What is required: Beginning with the first line, return the material verbatim and without pictures.

Provided records:
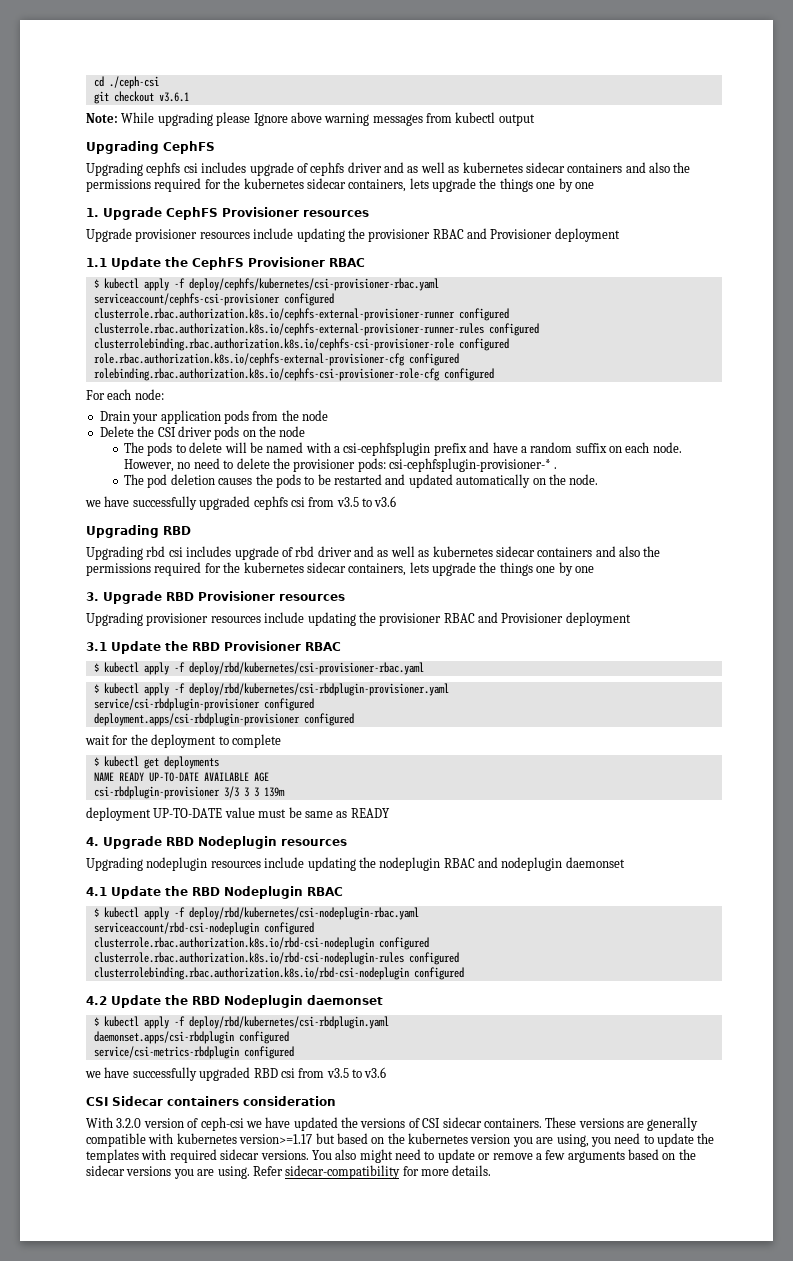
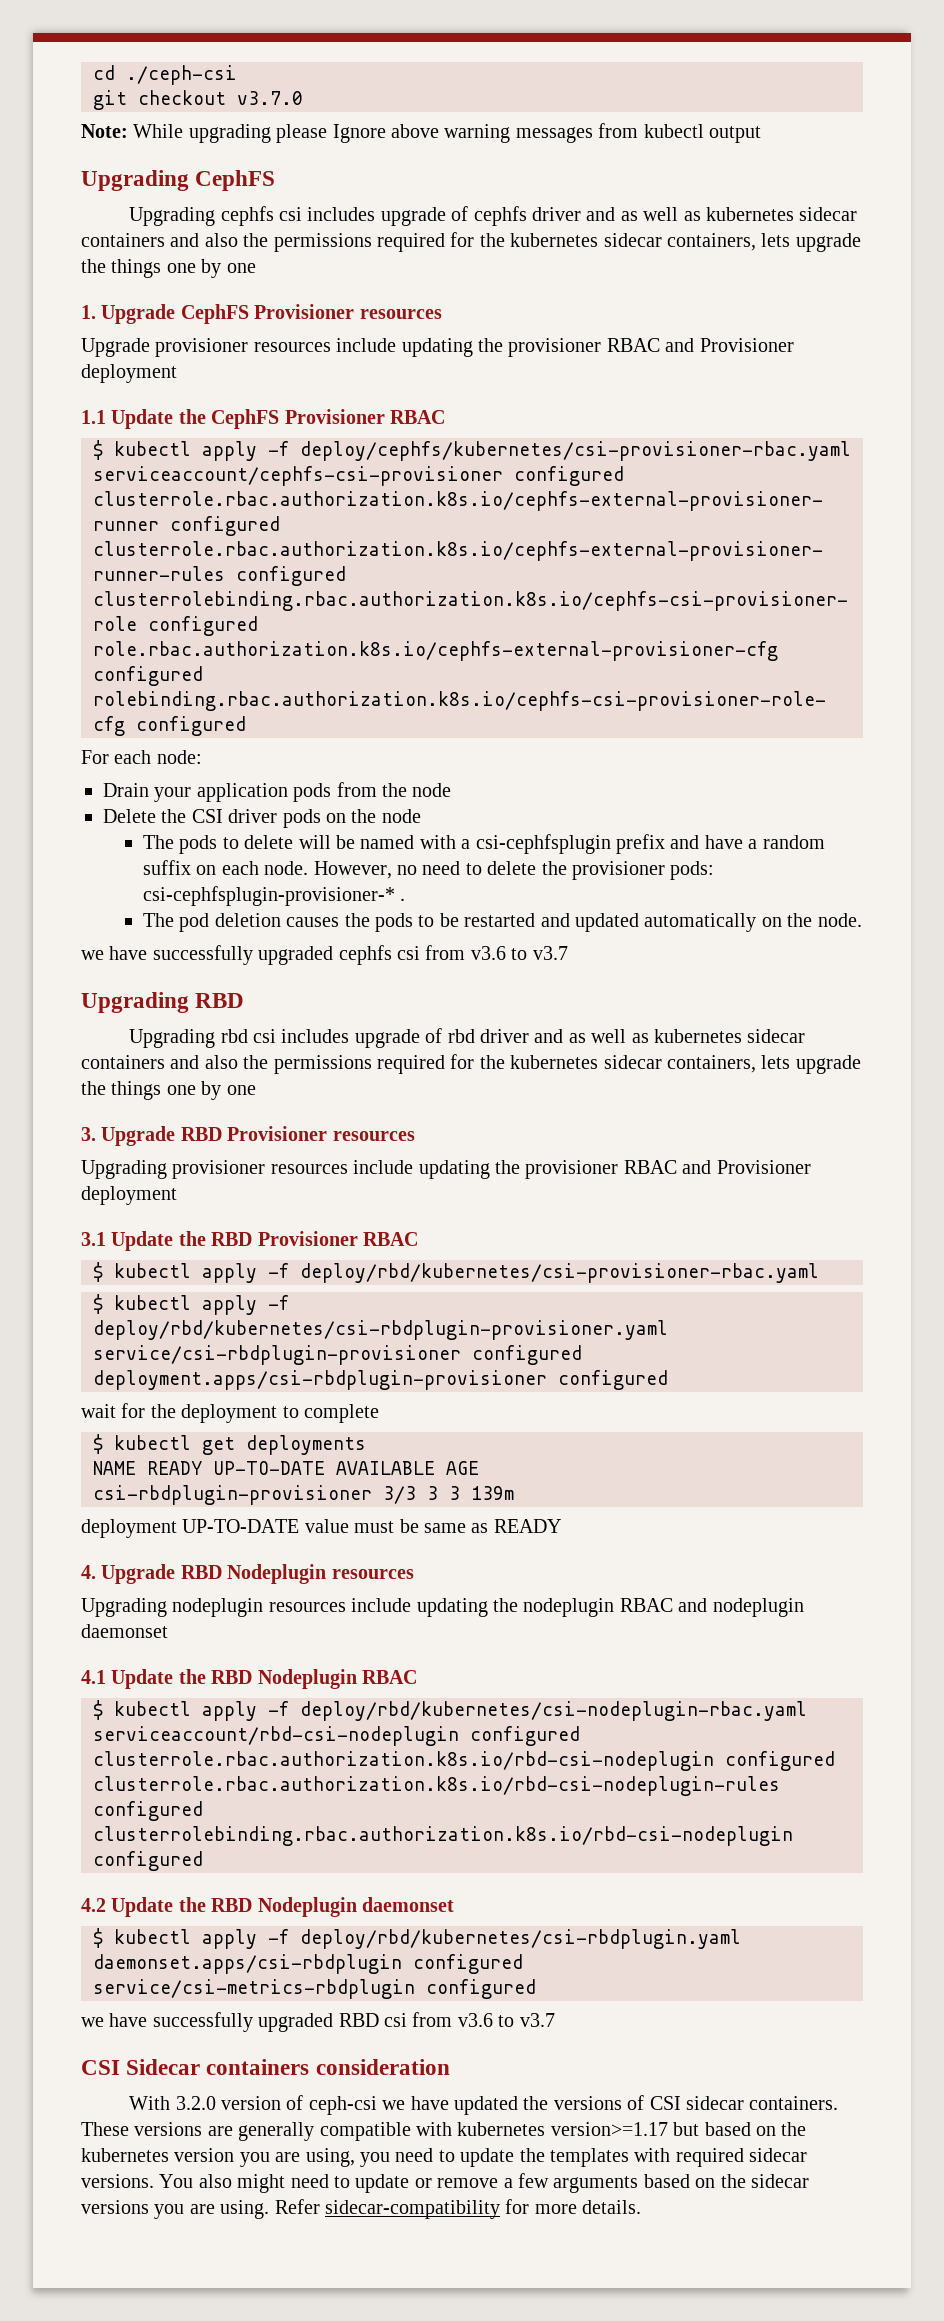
[158,92,189,102] v3.6.1 -> [237,91,303,105] v3.7.0
[336,496,397,507] v3.5 to v3.6 -> [470,946,568,960] v3.6 to v3.7
[326,1067,387,1078] v3.5 to v3.6 -> [457,2013,555,2027] v3.6 to v3.7

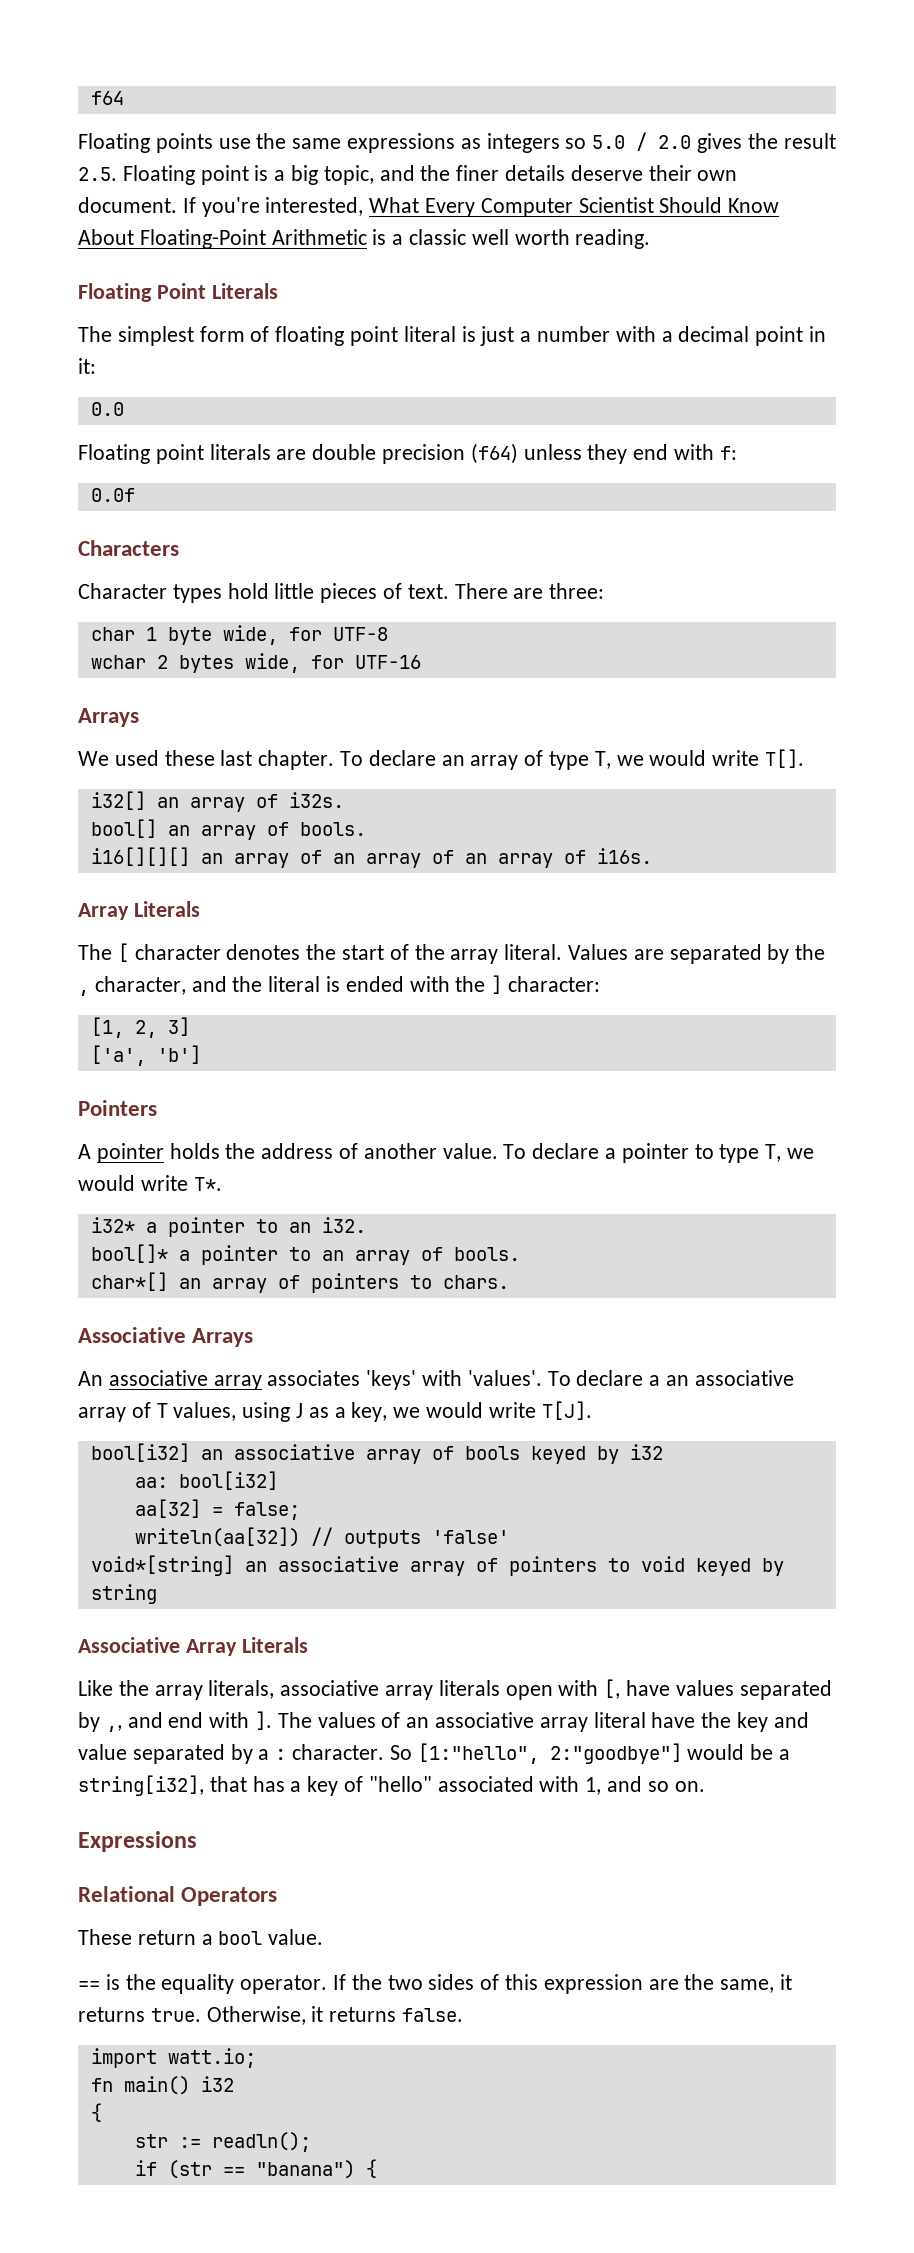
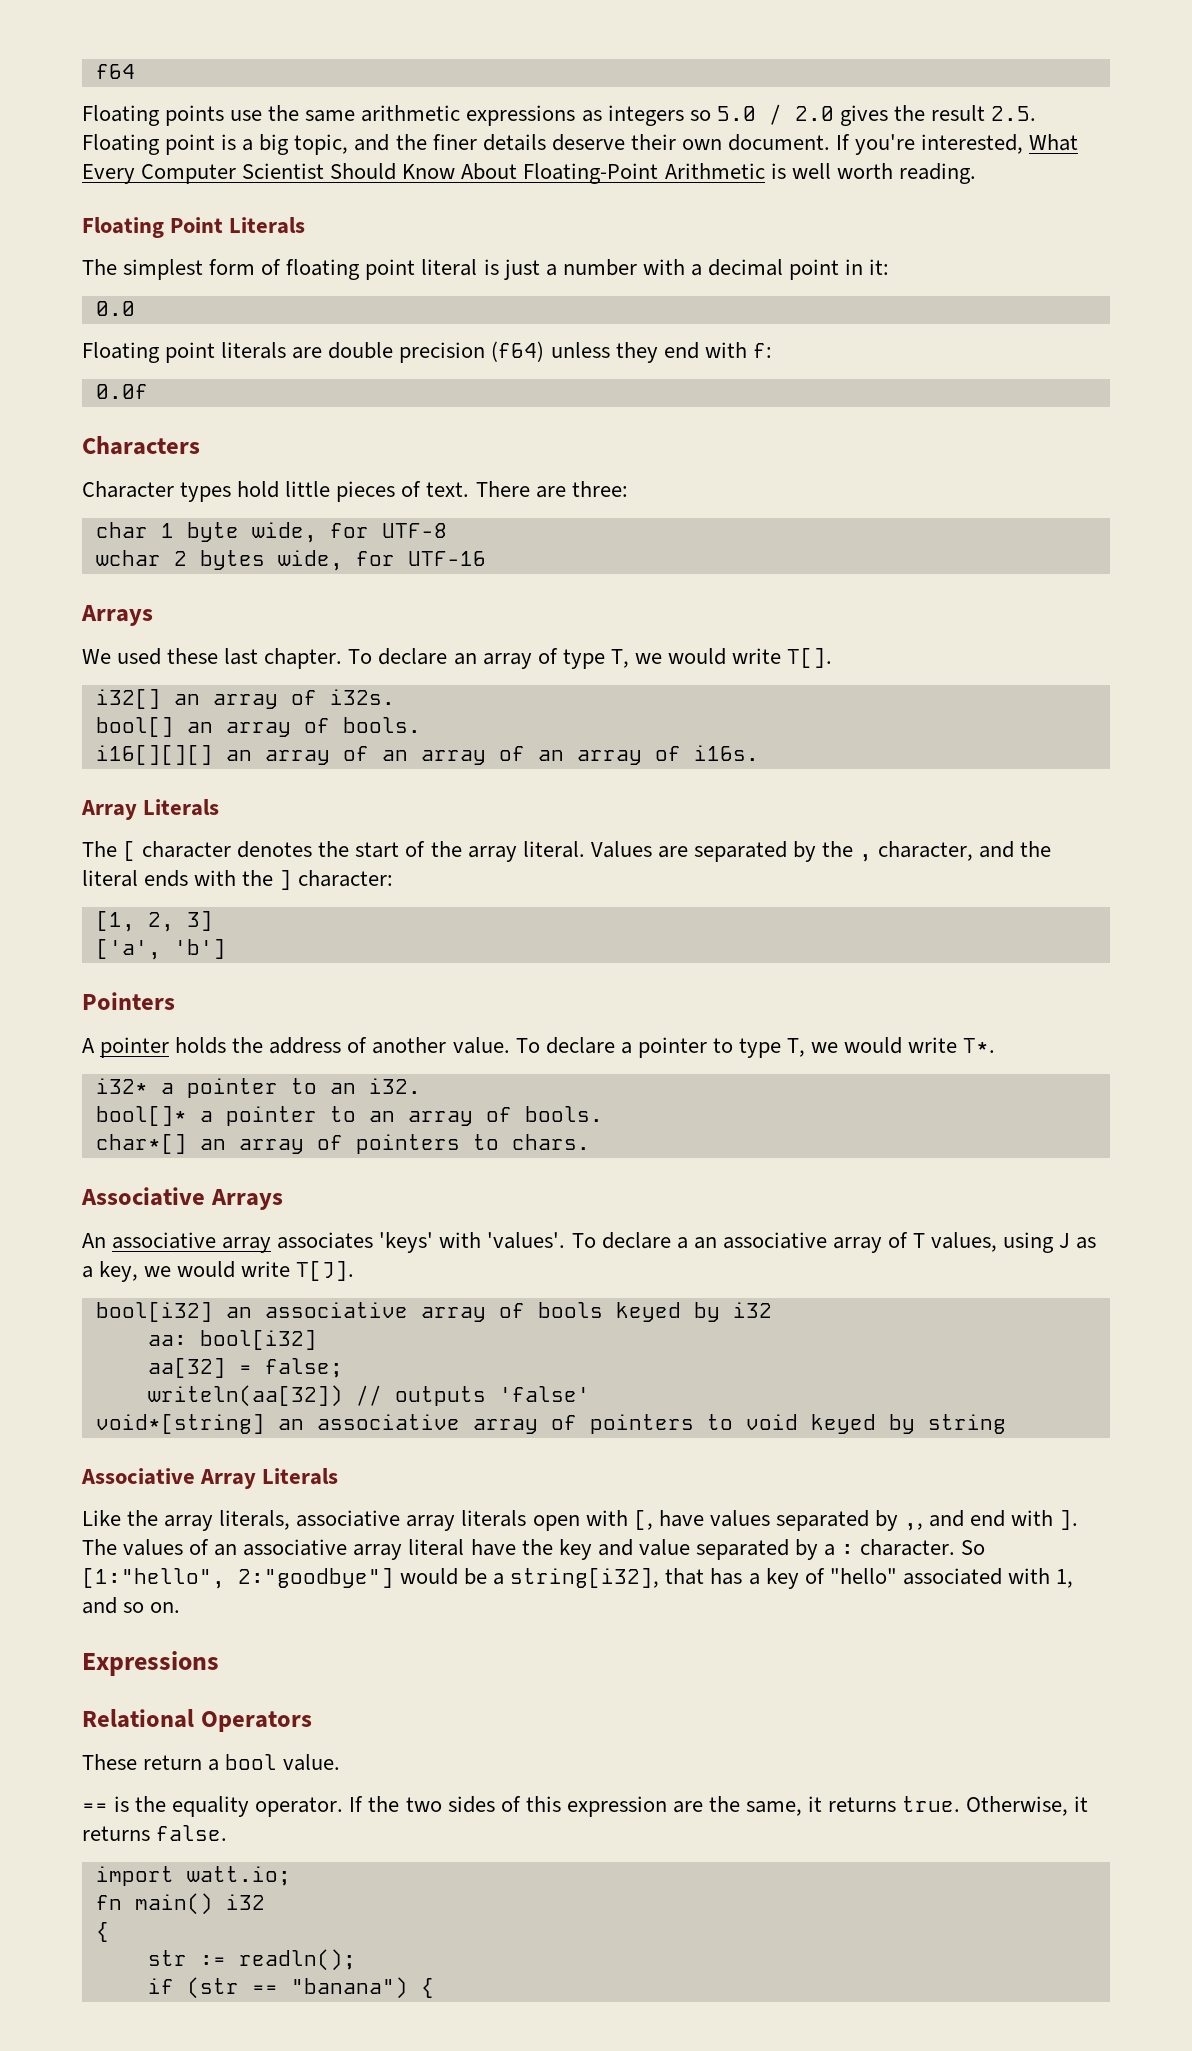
(342, 143) none -> [361,105,461,122] arithmetic
[392,229,467,245] a classic -> (786, 171) none
[326,976,404,992] is ended -> [144,870,189,887] ends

Task answer:
[158,92,189,102] v3.6.1 -> [237,91,303,105] v3.7.0
[336,496,397,507] v3.5 to v3.6 -> [470,946,568,960] v3.6 to v3.7
[326,1067,387,1078] v3.5 to v3.6 -> [457,2013,555,2027] v3.6 to v3.7

(342, 143) none -> [361,105,461,122] arithmetic
[392,229,467,245] a classic -> (786, 171) none
[326,976,404,992] is ended -> [144,870,189,887] ends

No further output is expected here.